Trainee perfusionist Ed Okey laments: “I’ve been in Tassie my whole life, it’s where I want to live, where I want to raise kids and have my life. But then if you look interstate and see the pay disparity, at the top end it’s up to 80 per cent more when it comes to money, and better working conditions, more annual leave if you work extra on call, allowances for if you do higher education, things like that that don’t exist down here. As a Tasmanian, I know the old adage that Tasmania pays less because cost of living is less, but in the current climate, that’s just not true.”

Dr. Jabur warns: “If there are no perfusionists, there is no heart surgery, and people will have to be transferred to the mainland. People who are very sick, it will be very hard for them to transport them to the mainland. They’re unstable, and it will be a logistical nightmare, let alone the financial implications that will go with that.”

Locum Workers Approved Amid Backlash

The health department reschedules delayed procedures and explores locums to boost surgery levels. Local staff criticize the move, noting locum costs exceed demands for a three-year contract.

Dr. Jabur questions: “How can you justify bringing locums in for a very short period of time when that money could actually go towards our contract, and almost entirely fund what we need for the three year period, I just don’t understand the logic. If you have no money, how can you approve locum perfusion — and I know how much locums earn, because I was one of them.”

He highlights past success rebuilding the workforce via temporary incentives: “The money they’ll be spending on locums and their flights and their accommodation and they bring then in for a two or three months, they could cover what we’re asking for. Keep the perfusionists that you have here, invest in them.”

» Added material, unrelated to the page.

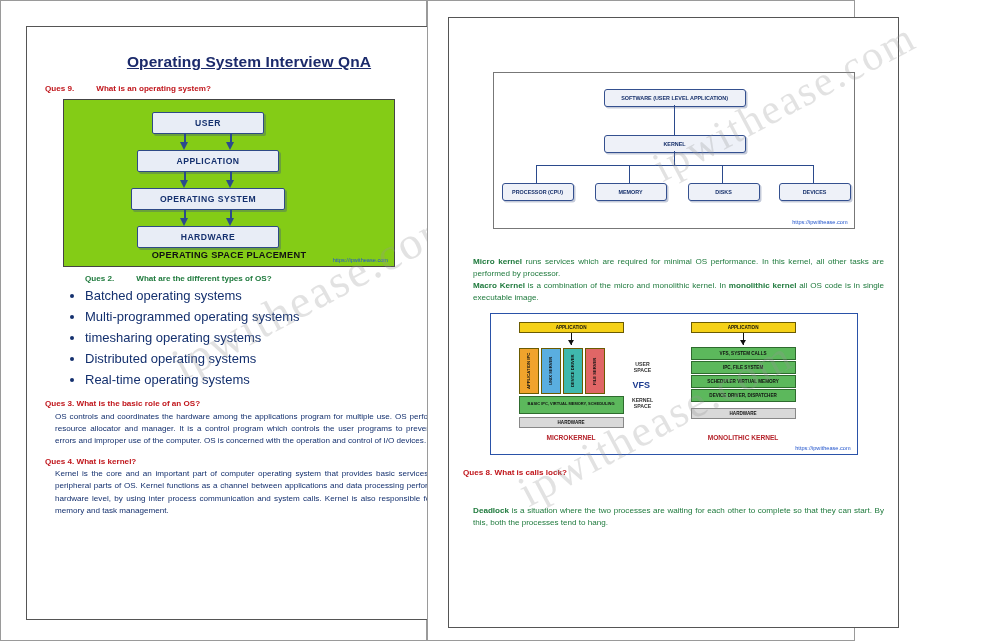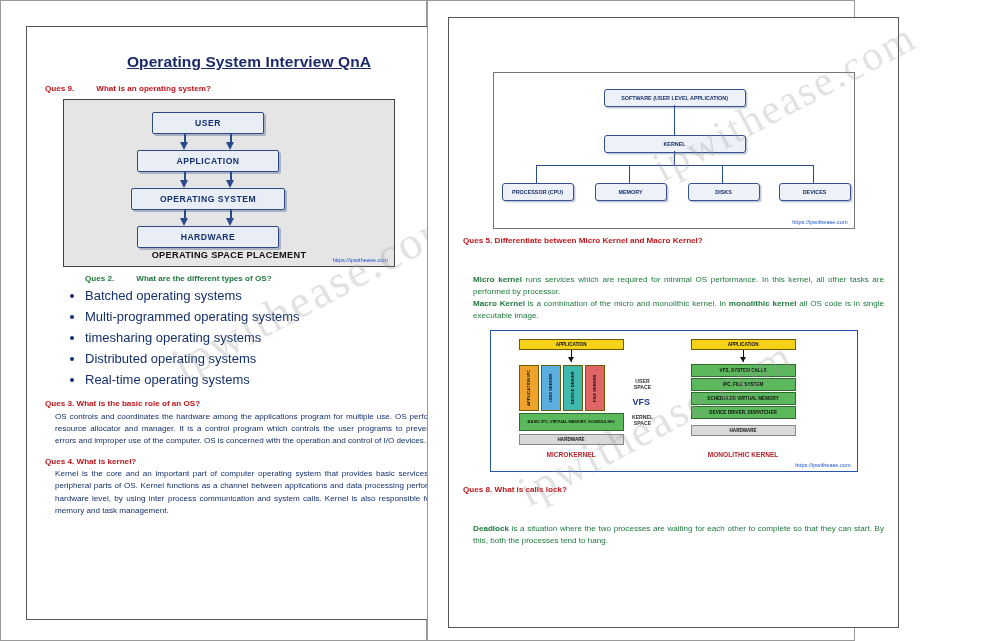"USER" .fig-os { background: #e5e5e5 -> #84cc16 }
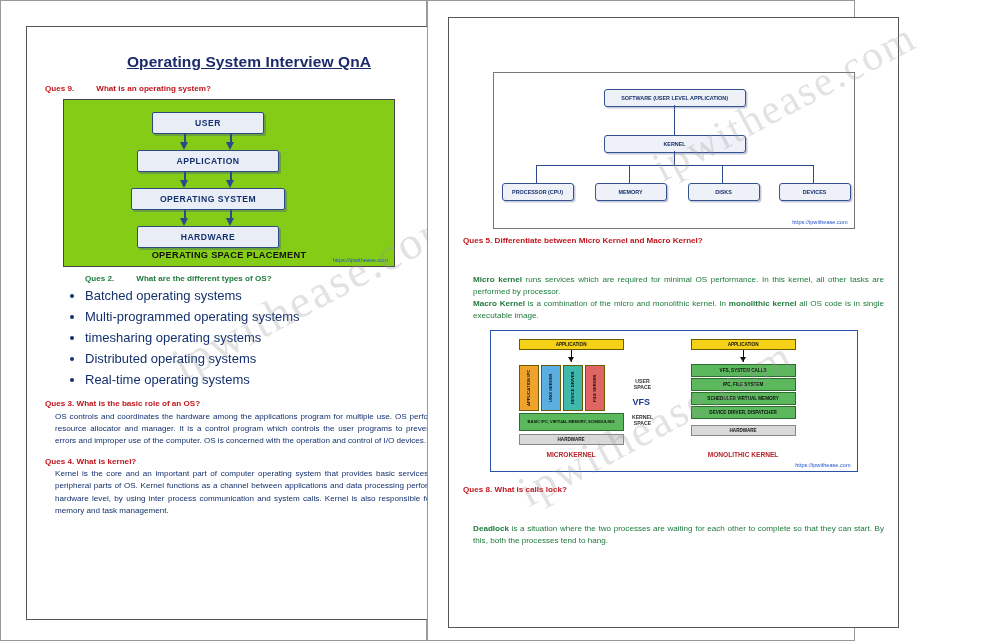"Ques 5. Differentiate between Micro" div.q { html: <div> <span>Ques 5.</span> <span>Differentiate between Micro Kernel and Macro Kernel?</span> </div> -> none }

Government’s Stance and Broader Strikes

Tasmanian Health Minister Bridget Archer states: “The Tasmanian government values all our health care workers and want to see them get a pay rise as soon as possible. We will continue to negotiate in good faith and hope to have a resolution soon.”

Industrial action escalates across public sector unions like the Health and Community Services Union (HACSU), affecting building services, environmental, domestic, sterilization, administration, pharmacy, mental health, oral health, child safety, cleaning, radiation, oncology, and orderlies at multiple facilities including Beaconsfield District Hospital North, Devonport Community Health Centre, Ulverstone Community Health, and Mersey Community Hospital.

HACSU state secretary Robbie Moore observes: “I have never seen a situation where you have got such widespread industrial action. And it’s nearly always happening because the government has said they’ll do one thing, and then they don’t do it. This is a situation where the workforce has absolutely lost confidence in the government and management. This needs an intervention.”